District in Ladakh, India

Zanskar, Zahar (locally) or Zangskar, is a district and region in the Union Territory of Ladakh in India. Zanskar, together with the rest of Ladakh, was briefly a part of the kingdom of Western Tibet called Ngari Khorsum. Zanskar lies 250 km south of Kargil City on NH301.

In August 2024, the Ministry of Home Affairs announced that Zanskar will become a district in Ladakh by 2028. On 27th April 2026, Zanskar became a new district, with headquarters at Padum.

==Etymology==
Zanskar (ཟངས་དཀར་) appears as "Zangskar" mostly in academic studies in social sciences (anthropology, gender studies), reflecting the Ladakhi pronunciation, although the Zanskari pronunciation is Zãhar (IPA: //zãː.har//). Older geographical accounts and maps may use the alternate spelling "Zaskar". An etymological study (Snellgrove and Skorupsky, 1980) of the name reveals that its origin might refer to the natural occurrence of copper in this region, the Tibetan word for which is "Zangs". The second syllable however seems to be more challenging as it has various meanings: "Zangs-dkar" (white copper), "Zangs-mkhar" (copper palace), or "Zangs-skar" (copper star). Others claim it derives from zan = copper + skar = valley. John Crook (1994) partly shares this interpretation but suggests that the origin of this name might also be "Zan-mKhar" (food palace), because the staple food crops are so abundant in an otherwise rather arid region. The locally accepted spelling of the name in Tibetan script is zangs-dkar.
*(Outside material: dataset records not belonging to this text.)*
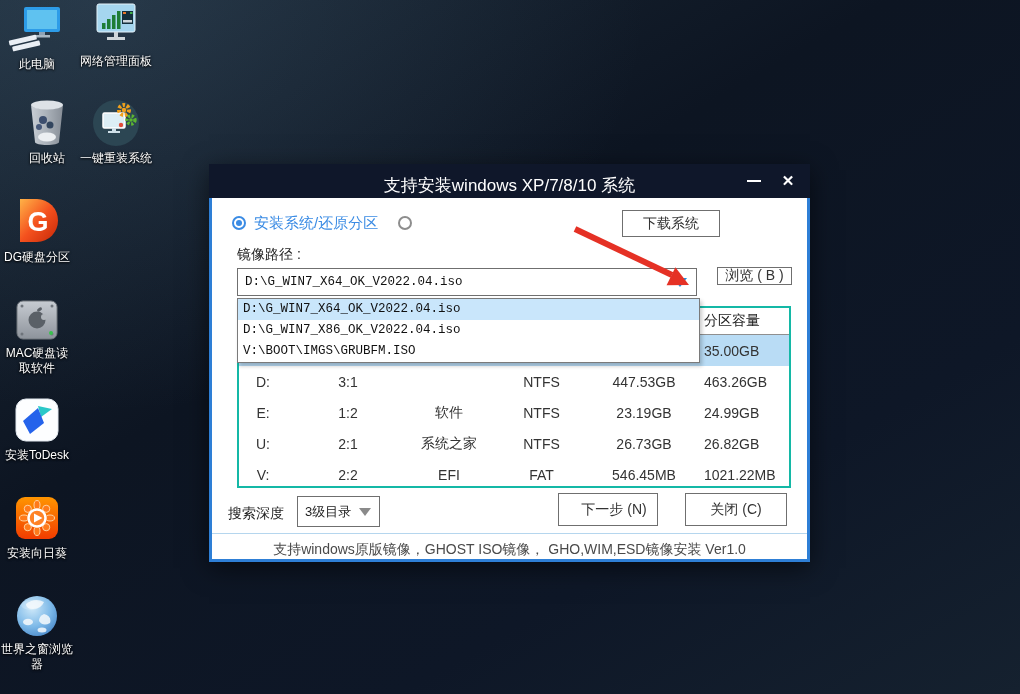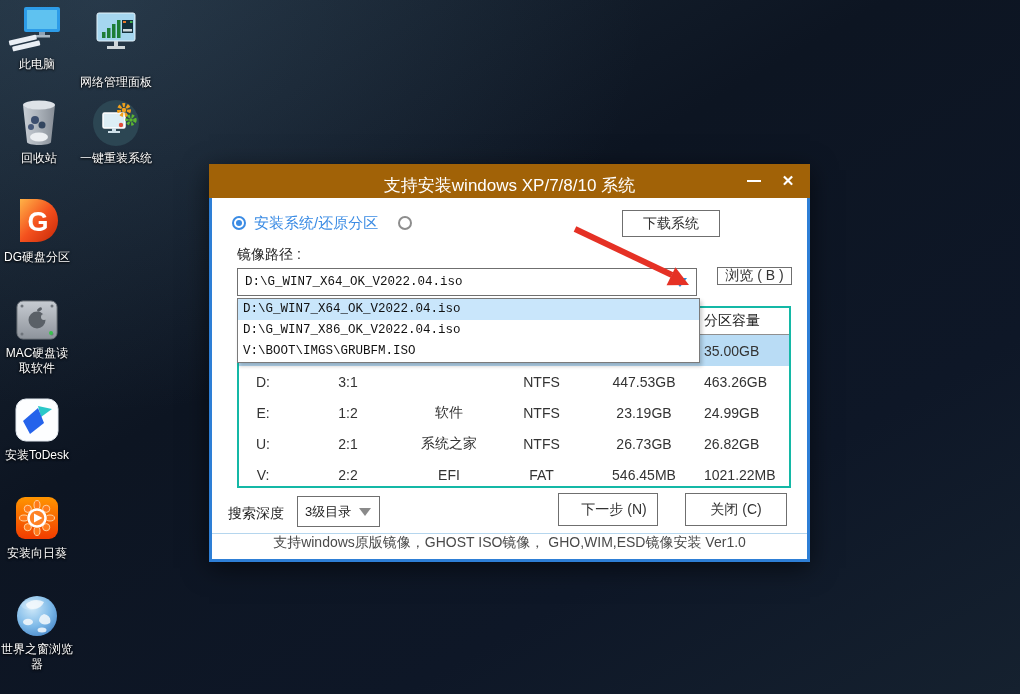--- a/index.html
+++ b/index.html
@@ -12,21 +12,21 @@
   }
   
   .desk-icon{position:absolute;width:72px;display:flex;flex-direction:column;align-items:center;cursor:default;}
   .desk-icon svg{display:block;}
   .desk-label{
     margin-top:2px;font-size:12px;line-height:1.25;color:#fff;text-align:center;
     text-shadow:0 1px 2px rgba(0,0,0,.95),0 0 3px rgba(0,0,0,.7);
   }
   
   .win{position:absolute;left:209px;top:164px;width:601px;height:398px;z-index:10;box-shadow:0 6px 24px rgba(0,0,0,.55);}
-  .titlebar{position:relative;height:42px;background:#a16207;}
+  .titlebar{position:relative;height:42px;background:#0f172a;}
   .title{position:absolute;left:0;right:0;top:50%;transform:translateY(-50%);text-align:center;color:#fff;font-size:17px;}
   .btn-min,.btn-close{position:absolute;top:0;height:34px;width:32px;display:flex;align-items:center;justify-content:center;color:#fff;cursor:pointer;}
   .btn-min{right:40px;}
   .btn-close{right:6px;font-size:15px;font-weight:bold;}
   .min-bar{width:14px;height:2.5px;background:#fff;}
   .body{position:absolute;top:34px;left:0;right:0;bottom:0;background:#fff;border:3px solid #2e7fd6;border-top:none;box-sizing:border-box;}
   .opt{position:absolute;display:flex;align-items:center;gap:8px;height:20px;}
   .radio{width:14px;height:14px;border-radius:50%;border:2px solid #8d8d8d;position:relative;box-sizing:border-box;flex:0 0 auto;}
   .radio.sel{border-color:#3a8be4;}
   .radio.sel::after{content:"";position:absolute;inset:2px;background:#3a8be4;border-radius:50%;}
@@ -43,59 +43,59 @@
   .prow>div.cap{text-align:left;padding-left:10px;box-sizing:border-box;}
   .prow.phead{height:26px;border-bottom:1px solid #8f8f8f;}
   .prow.phead>div{color:#1a1a1a;}
   .prow.selrow{background:#b9dcf5;}
   .ddl{position:absolute;left:25px;top:100px;width:463px;border:1px solid #7a7a7a;background:#fff;box-sizing:border-box;z-index:20;box-shadow:2px 3px 4px rgba(0,0,0,.22);}
   .ditem{height:21px;line-height:21px;padding-left:5px;font-family:"Liberation Mono","DejaVu Sans Mono",monospace;font-size:12.5px;color:#111;white-space:pre;cursor:pointer;}
   .ditem.sel{background:#c9e6fb;}
   .depth{position:absolute;left:85px;top:298px;width:83px;height:31px;border:1px solid #6f6f6f;box-sizing:border-box;background:#fff;cursor:pointer;}
   .depth-text{position:absolute;left:7px;top:50%;transform:translateY(-50%);font-size:13px;color:#222;}
   .depth-arrow{position:absolute;right:8px;top:11px;width:0;height:0;border-left:6px solid transparent;border-right:6px solid transparent;border-top:8px solid #8a8a8a;}
-  .statusbar{position:absolute;left:0;right:0;bottom:0;height:25px;border-top:1px solid #b5d6ee;display:flex;align-items:flex-start;justify-content:center;}
+  .statusbar{position:absolute;left:0;right:0;bottom:0;height:25px;border-top:1px solid #b5d6ee;display:flex;align-items:flex-end;justify-content:center;}
   .status-text{font-size:14px;color:#4a4a4a;}
   .arrow-svg{position:absolute;left:560px;top:218px;z-index:50;pointer-events:none;}
 </style>
 </head>
 <body>
 
 <div class="desk-icon" style="left:1px;top:5px;">
   <svg width="58" height="50" viewBox="0 0 58 50">
     <rect x="16" y="2" width="36" height="25" rx="2" fill="#2d9ce8"></rect>
     <rect x="19" y="5" width="30" height="19" fill="#5fc2f0"></rect>
     <rect x="31" y="27" width="6" height="3" fill="#8fa3b5"></rect>
     <rect x="26" y="30" width="16" height="2.5" fill="#aab8c4"></rect>
     <g transform="rotate(-13 18 40)" fill="#e9eef4">
       <rect x="2" y="32" width="28" height="5" rx="1"></rect>
       <rect x="4" y="38.5" width="28" height="5" rx="1"></rect>
     </g>
   </svg>
   <span class="desk-label">此电脑</span>
 </div>
 
-<div class="desk-icon" style="left:78px;top:11px;width:76px;gap:12px;">
+<div class="desk-icon" style="left:78px;top:2px;width:76px;">
   <svg width="54" height="50" viewBox="0 0 54 50">
     <rect x="8" y="2" width="38" height="28" rx="2" fill="#a5d6ef" stroke="#e4f2fa" stroke-width="1"></rect>
     <rect x="13" y="21" width="3.5" height="6" fill="#1e7d36"></rect>
     <rect x="18" y="17" width="3.5" height="10" fill="#1e7d36"></rect>
     <rect x="23" y="13" width="3.5" height="14" fill="#1e7d36"></rect>
     <rect x="28" y="9" width="3.5" height="18" fill="#1e7d36"></rect>
     <rect x="33" y="9" width="11" height="13" fill="#14303d"></rect>
     <rect x="34" y="10" width="3" height="2" fill="#e8762a"></rect>
     <rect x="41" y="10" width="2.5" height="2" fill="#3fae49"></rect>
     <rect x="34" y="18" width="9" height="2.5" fill="#cfd8dd"></rect>
     <rect x="25" y="30" width="4" height="5" fill="#cfd6da"></rect>
     <rect x="18" y="35" width="18" height="3" fill="#cfd6da"></rect>
   </svg>
   <span class="desk-label">网络管理面板</span>
 </div>
 
-<div class="desk-icon" style="left:3px;top:97px;justify-content:space-between;">
+<div class="desk-icon" style="left:11px;top:97px;justify-content:space-between;">
   <svg width="52" height="52" viewBox="0 0 52 52">
     <defs>
       <linearGradient id="binG" x1="0" y1="0" x2="1" y2="0">
         <stop offset="0" stop-color="#c8ced5"></stop>
           <stop offset="0.5" stop-color="#aab1b9"></stop>
           <stop offset="1" stop-color="#878e97"></stop>
       </linearGradient>
     </defs>
     <path d="M10 8 C10 13 42 13 42 8 L38 45 C38 49 14 49 14 45 Z" fill="url(#binG)"></path>
     <ellipse cx="26" cy="8" rx="16" ry="4.5" fill="#dde2e7"></ellipse>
Some of the religious scholars of the district, also cited by Snellgrove and Skorupsky (1980) and Crook (1994), hold that it was originally "bzang-dkar", meaning good (or beautiful) and white. "Good" would refer to the triangular shape of the Padum plain, the triangle being the symbol of Dharma and religion; "white" would refer to the simplicity, goodness, and religious inclinations of the native population.

==History==
The first traces of human activity in Zanskar seem to go back as far as the Bronze Age. Petroglyphs attributed to that period suggest that their creators were hunters on the steppes of central Asia, living between Kazakhstan and China. It is suggested that an Indo-European population known as the Mon might then have lived in this region, before mixing with or being replaced by the next settlers, the Dards. Early Buddhism coming from Kashmir spread its influence in Zanskar, possibly as early as 200 BC. The earliest monuments date from the Kushan period. After this eastward propagation of Buddhism, Zanskar and large parts of the Western Himalaya were overrun in the 7th century by the Tibetans, who imposed their then animistic Bön religion.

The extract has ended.